## How to complete this task
Return each entry word for word, without its pictures.

## Extracted records
# # # # #

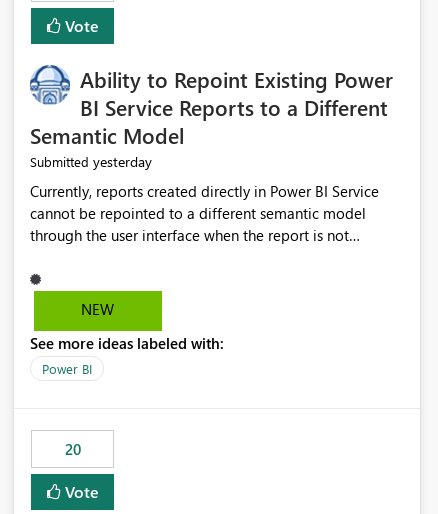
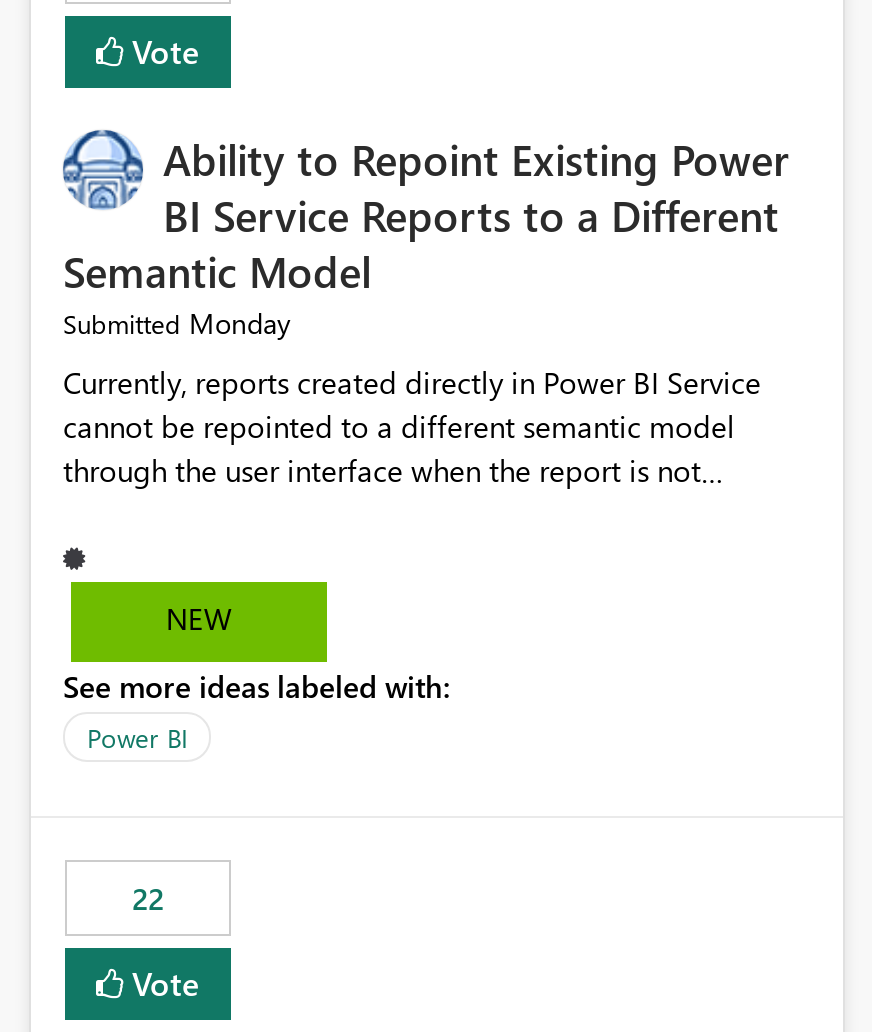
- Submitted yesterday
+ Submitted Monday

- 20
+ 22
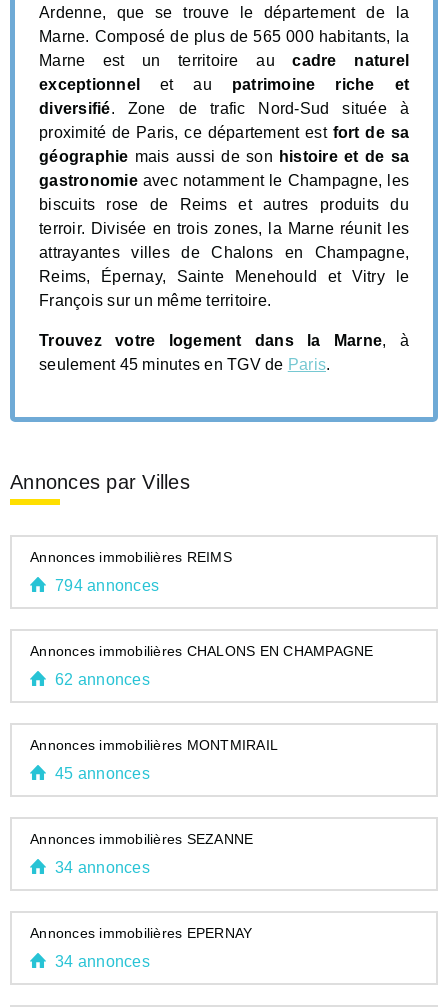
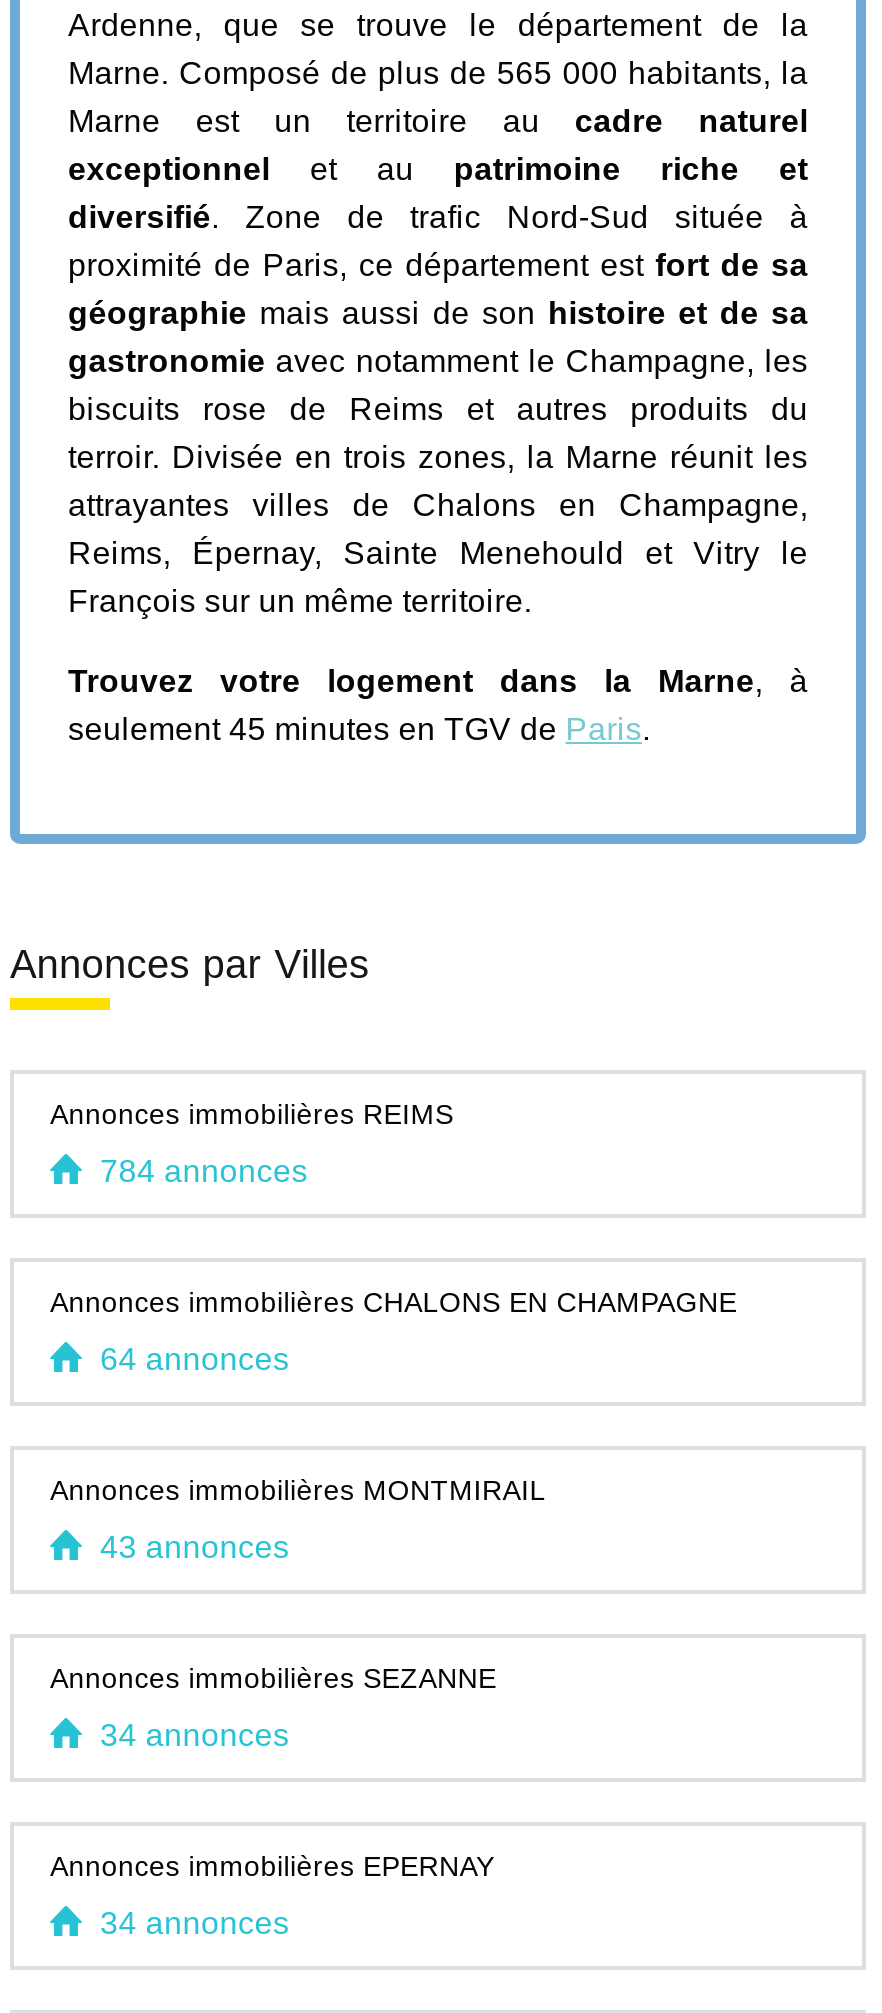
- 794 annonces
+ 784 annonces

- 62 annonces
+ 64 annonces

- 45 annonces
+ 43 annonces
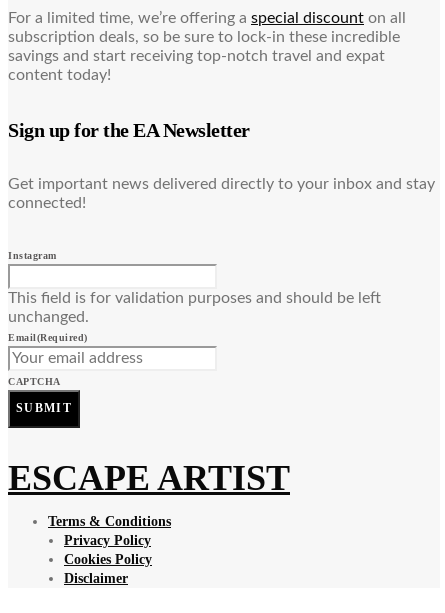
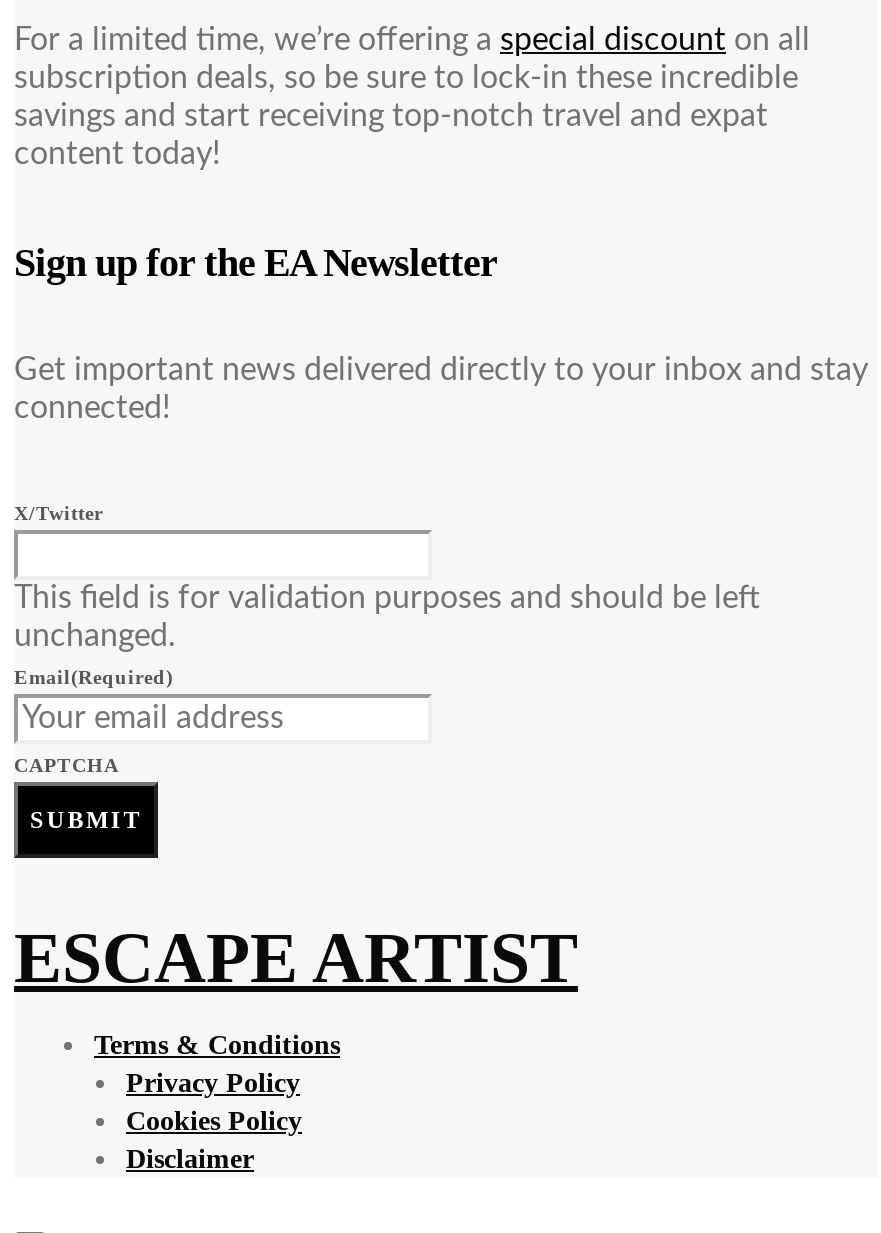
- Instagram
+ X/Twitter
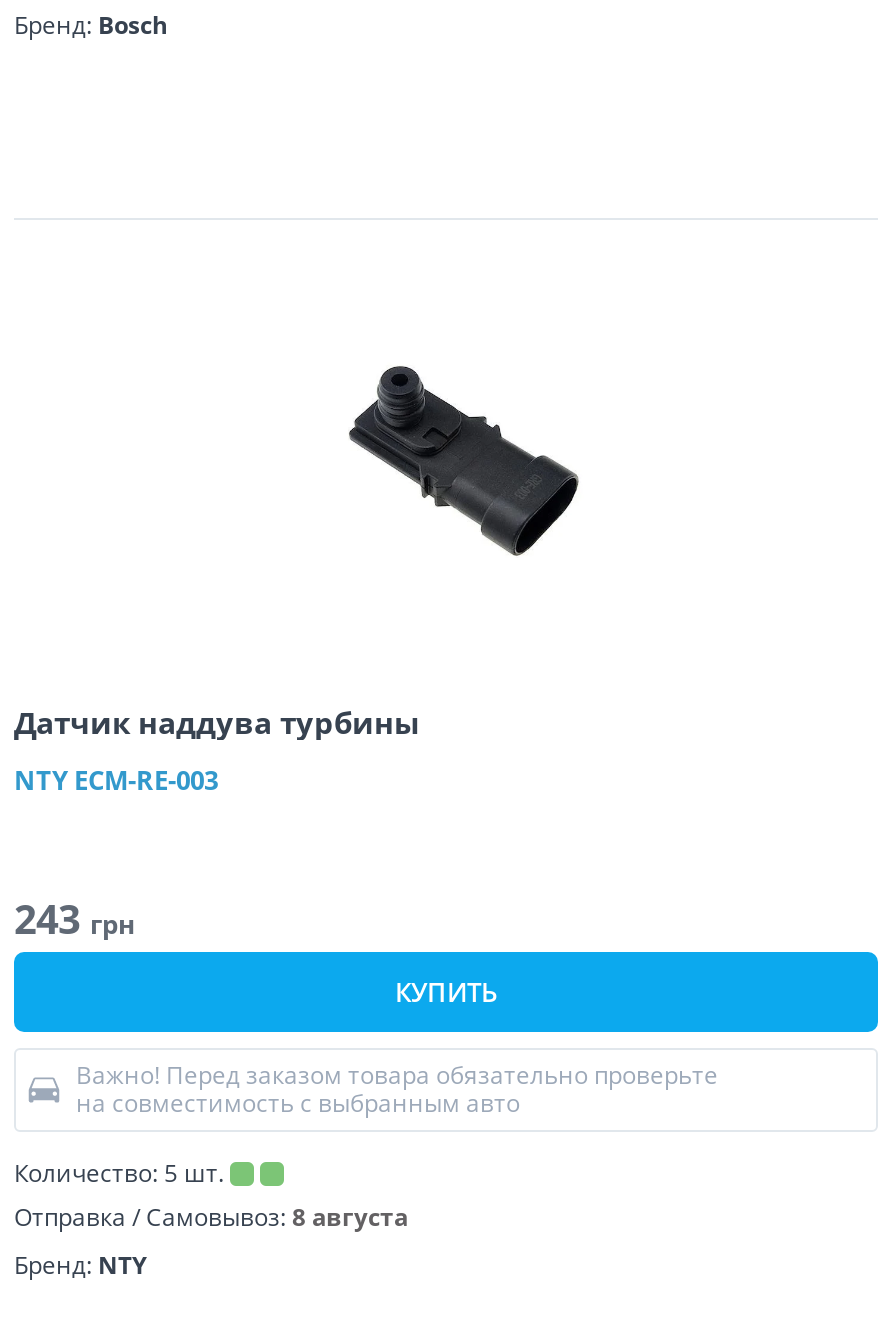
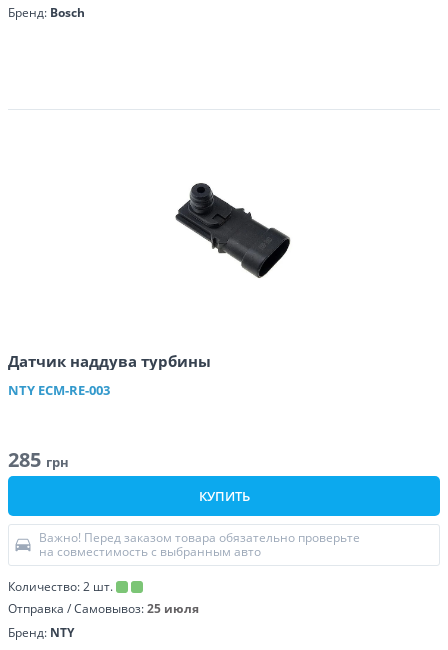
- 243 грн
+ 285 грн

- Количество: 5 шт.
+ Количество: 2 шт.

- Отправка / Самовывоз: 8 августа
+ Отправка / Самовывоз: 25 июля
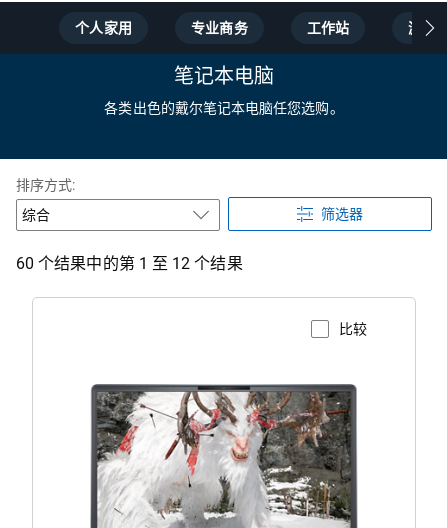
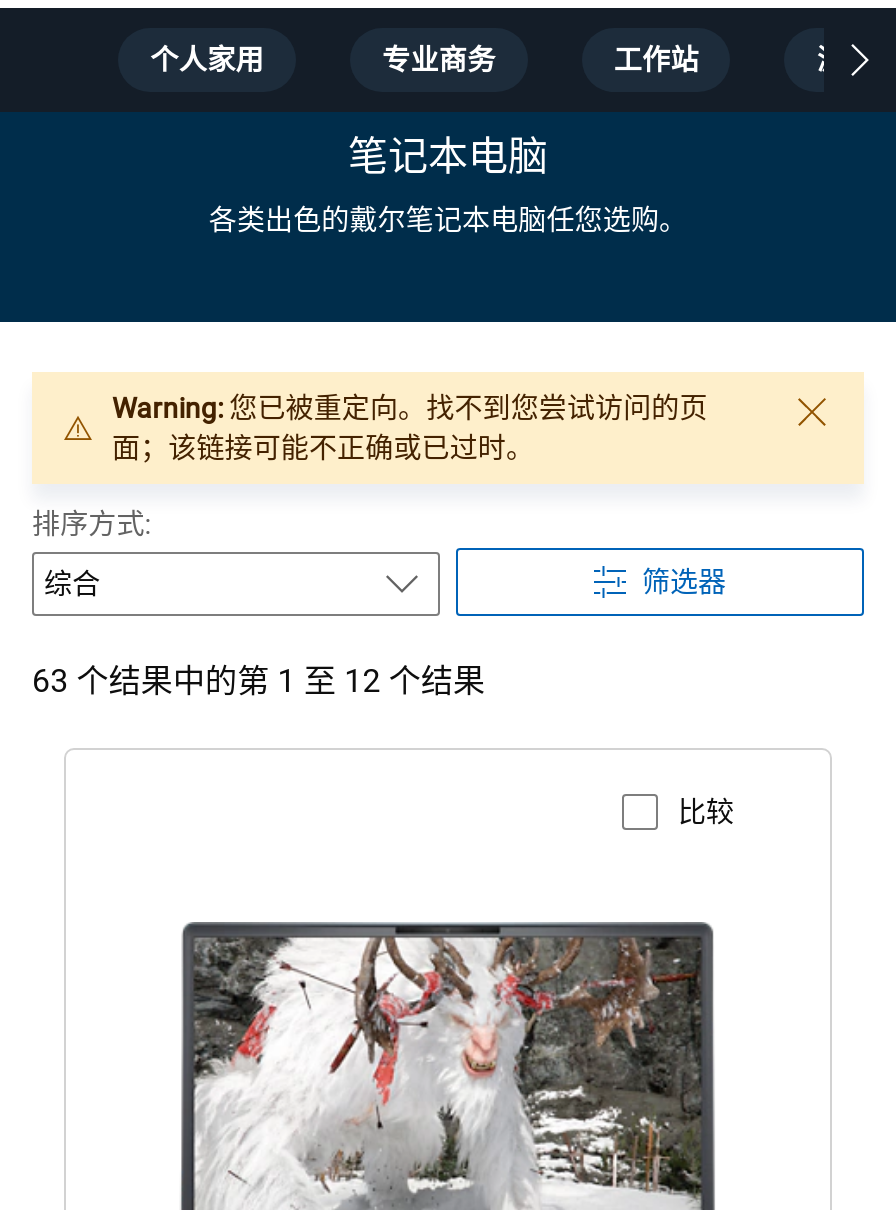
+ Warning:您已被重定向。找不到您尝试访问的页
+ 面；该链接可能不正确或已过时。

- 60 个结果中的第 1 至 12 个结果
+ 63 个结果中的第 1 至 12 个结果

# # # # #

## Answer to the problem
- Submitted yesterday
+ Submitted Monday

- 20
+ 22
- 794 annonces
+ 784 annonces

- 62 annonces
+ 64 annonces

- 45 annonces
+ 43 annonces
- Instagram
+ X/Twitter
- 243 грн
+ 285 грн

- Количество: 5 шт.
+ Количество: 2 шт.

- Отправка / Самовывоз: 8 августа
+ Отправка / Самовывоз: 25 июля
+ Warning:您已被重定向。找不到您尝试访问的页
+ 面；该链接可能不正确或已过时。

- 60 个结果中的第 1 至 12 个结果
+ 63 个结果中的第 1 至 12 个结果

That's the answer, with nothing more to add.